ŞANLIURFA - Birecik Uhuvvet Der'den yapılan basın açıklamasıyla Mustazaf Der'in kapatılması ve kınandı. Gaziantep'te başörtülü okumak isteyen öğrenci velisine ceza verilmesinin de kınandığı açıklamada, verilen cezalar, yeni nesil 28 Şubat hukuk ve bürokrasi cinayeti olarak tanımlandı.

Mustazaf Der'in Kapatılması Kaygılara Neden Olmuştur
Yasal olarak gerekli bütün prosedürler yerine getirilerek kurulan bir derneğin, yasal izinler alınarak yaptığı faaliyetlerin nerdeyse tamamının sanki yasadışı ve gizli olarak yapılan faaliyetlermiş lanse edilmesinin kaygılara neden olduğu belirtilen açıklamada; "Sivil anayasanın yazılmaya başlandığı bu günlerde özellikle demokratik ve daha özgürlükçü bir anayasa vurgusu yapan hükümet, daha az demokratik ve özgürlükler konusunda sınırlı olan şu andaki yasalara göre faaliyete bulunan bu derneğin kapatılması konusunda acaba ne düşünüyor" diye soruldu.

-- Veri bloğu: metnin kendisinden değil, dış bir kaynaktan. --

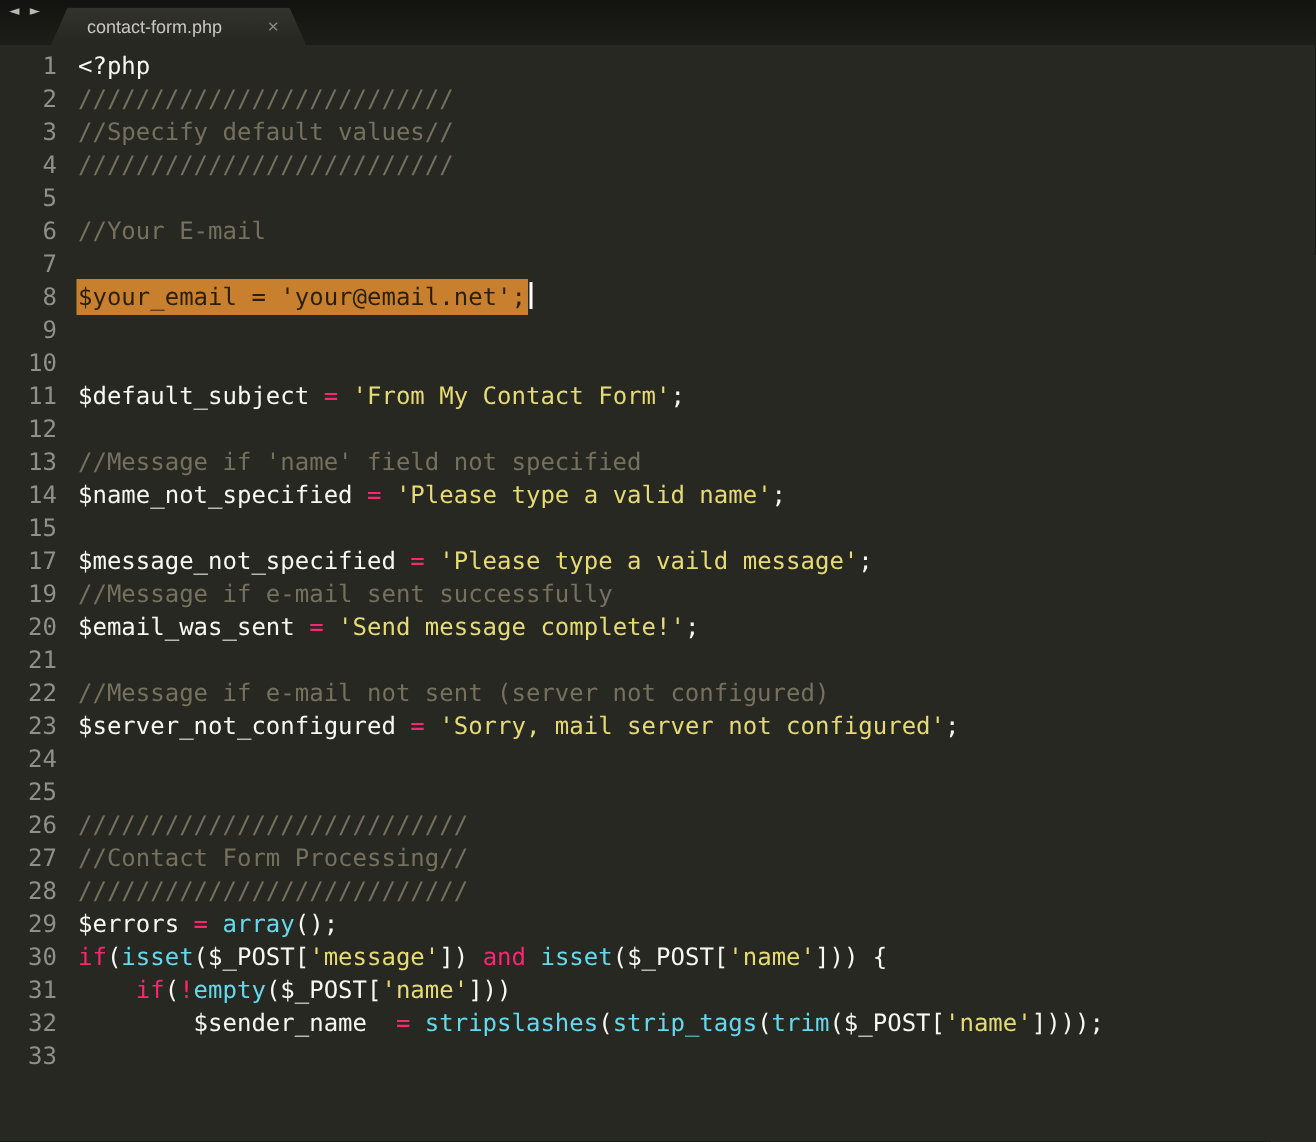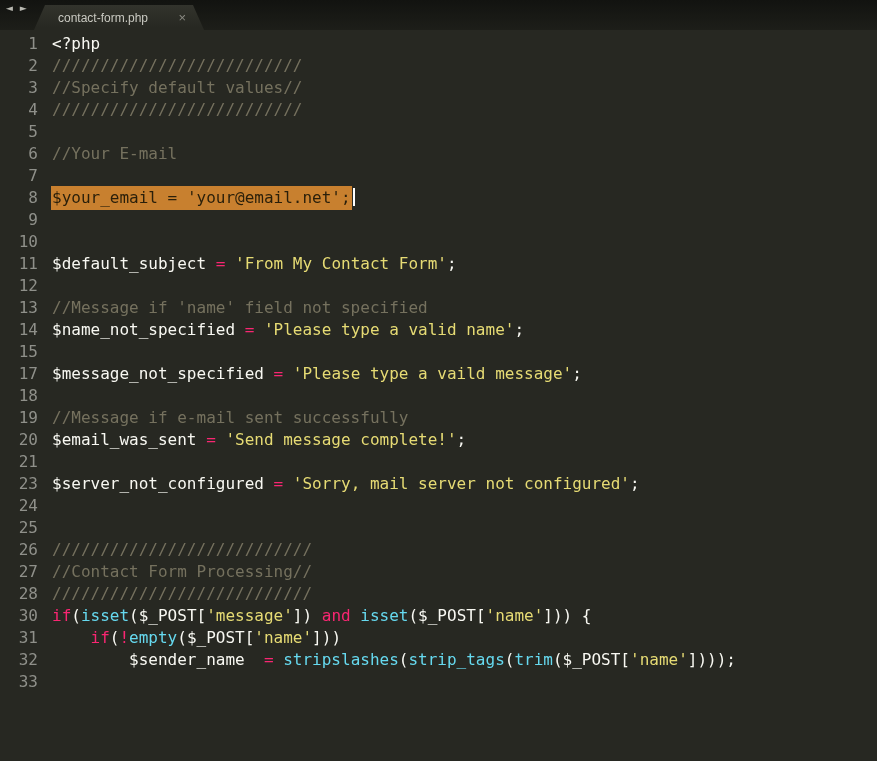"18" div.line { html: <div> <span>18</span> <span><span></span></span> </div> -> none }
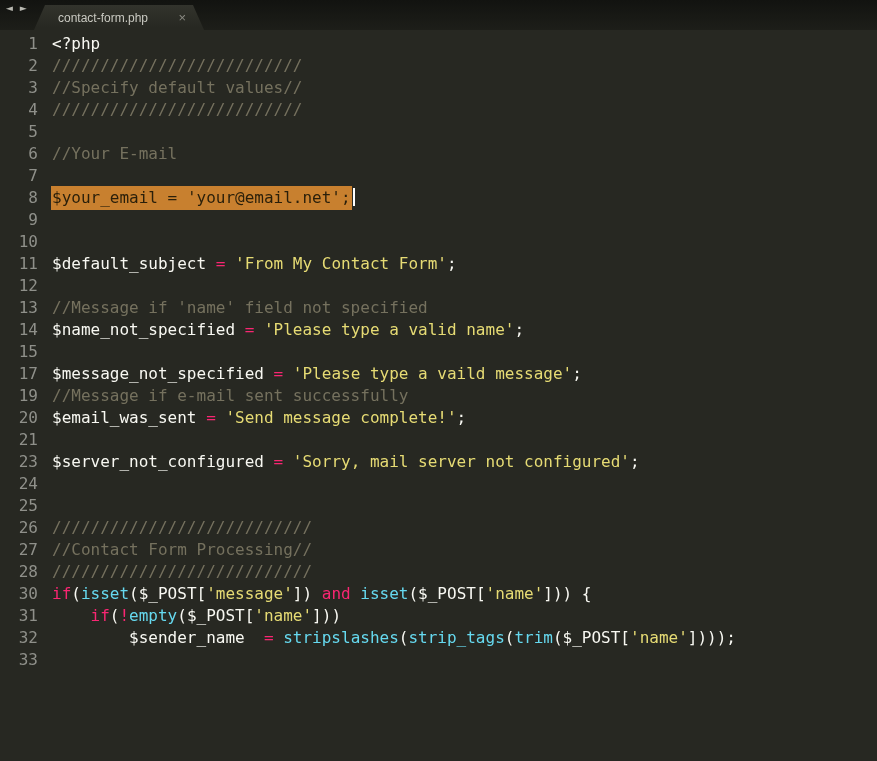"22" div.line { html: none -> <div> <span>22</span> <span><span><span>//Message if e-mail not sent (server not configured)</span></span></span> </div> }
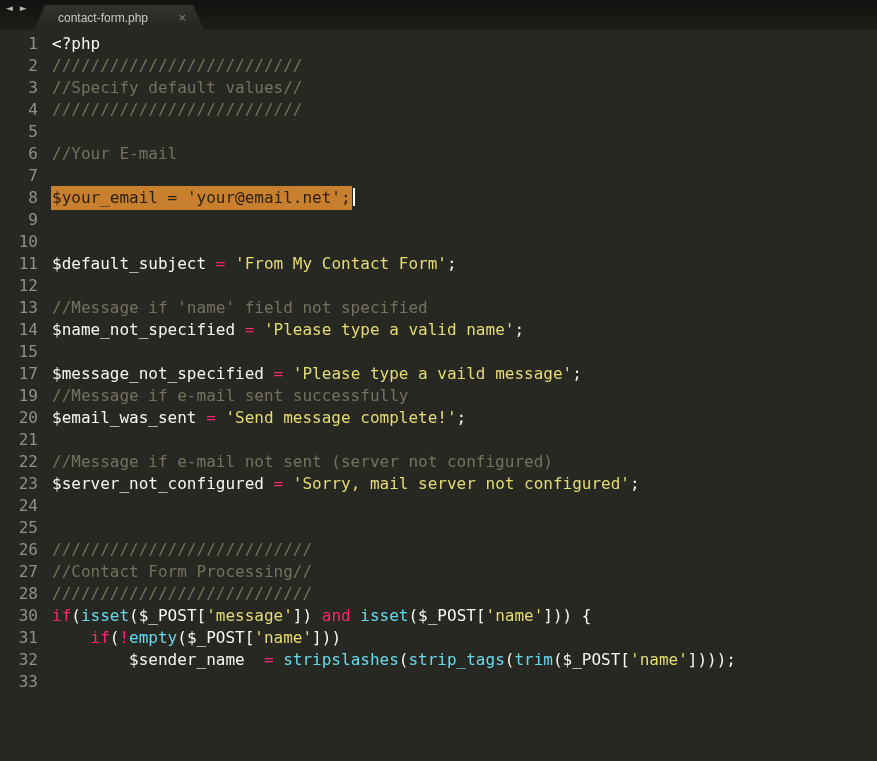"29" div.line { html: none -> <div> <span>29</span> <span><span><span>$errors </span><span>=</span><span> </span><span>array</span><span>();</span></span></span> </div> }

"Özellikle Mustazaf-Der gibi, Müslüman halkın dertleriyle dertlenen diğer derneklerin de aynı şekilde haksız ve hukuksuz olarak kapatılmayacağına kim inanır" ifadelerinin kullanıldığı açıklamada, "Desteklenmesi gereken Mustazaf-Der'in kapatılmasını şiddetle kınıyor başta Cumhurbaşkanı, Başbakan ve Hükümet olmak üzere bütün yetkili ve sorumluları görevlerini yerine getirmeye davet ediyoruz" denildi.

"Hakkını Talep Edenler Terörist Muamelesi İle Cezalandırılmıştır"
Bursa ve Gaziantep'te başörtülü öğrenci velilerine verilen cezaların da hatırlatıldığı açıklamada, şu ifadelere yer verildi: "Bilindiği gibi Bursa'nın Gürsu ilçesinde YİO da okuyan Sedanur Polat'ın babası Mehmet Polat'a ceza verildi. Öğrencinin eğitim hakkı engellendiği için okul yönetimi ile görüşme isteği terörle mücadele ekipleri tarafından engellenmiş hukuksuzluk yapanlar korunmuş, hakkını talep edenler de terörist muamelesi yapılarak cezalandırılmıştır.

"28 Şubat Yeni Sürümü İle Karşımızda"
Bu hukuksuzlukların bir örneği de Gaziantep'te yaşandı. Tıpkı Bursa'da olduğu gibi bütün dönem boyunca öğrencisi (kızı) başörtülü olduğu için okula alınmayan Güllü Çevik, kızının öğrenim hakkının engellenemeyeceğini ısrarla okul yönetimine belirtmesine rağmen kızı okula alınmamış. Okul yönetimini şikayet etmek için gittiği karakolda savcılığın talimatıyla silahlı terör örgütü üyesi gibi gözaltına alınmış, saatlerce sorgulanmış, neticede kendisi hakkında açılan davada 2 yıl 10 ay hapis cezasına çarptırılarak yeni nesil bir hukuk cinayeti işlenmiştir. Düşünebiliyor musunuz kanunlarla mecburi olan eğitimi engelliyor sonra gelip bu kanuni hakkını isteyen ve üstelik bir de bayan olan bir veliyi eğitim ve öğretime engel olduğu için! Cezalandırıyorsunuz tıpkı İsraillilerin Filistinlilere yaptığı gibi. Bu hukukçu ve haklıyı korumakla memur olan kolluk kuvvetlerinin bu marifetlerine ne demek lazım. Anlaşılan şu ki 28 Şubat yeni sürümü ile karşımızda. Bunu başka bir şekilde izah etmek mantık dışıdır."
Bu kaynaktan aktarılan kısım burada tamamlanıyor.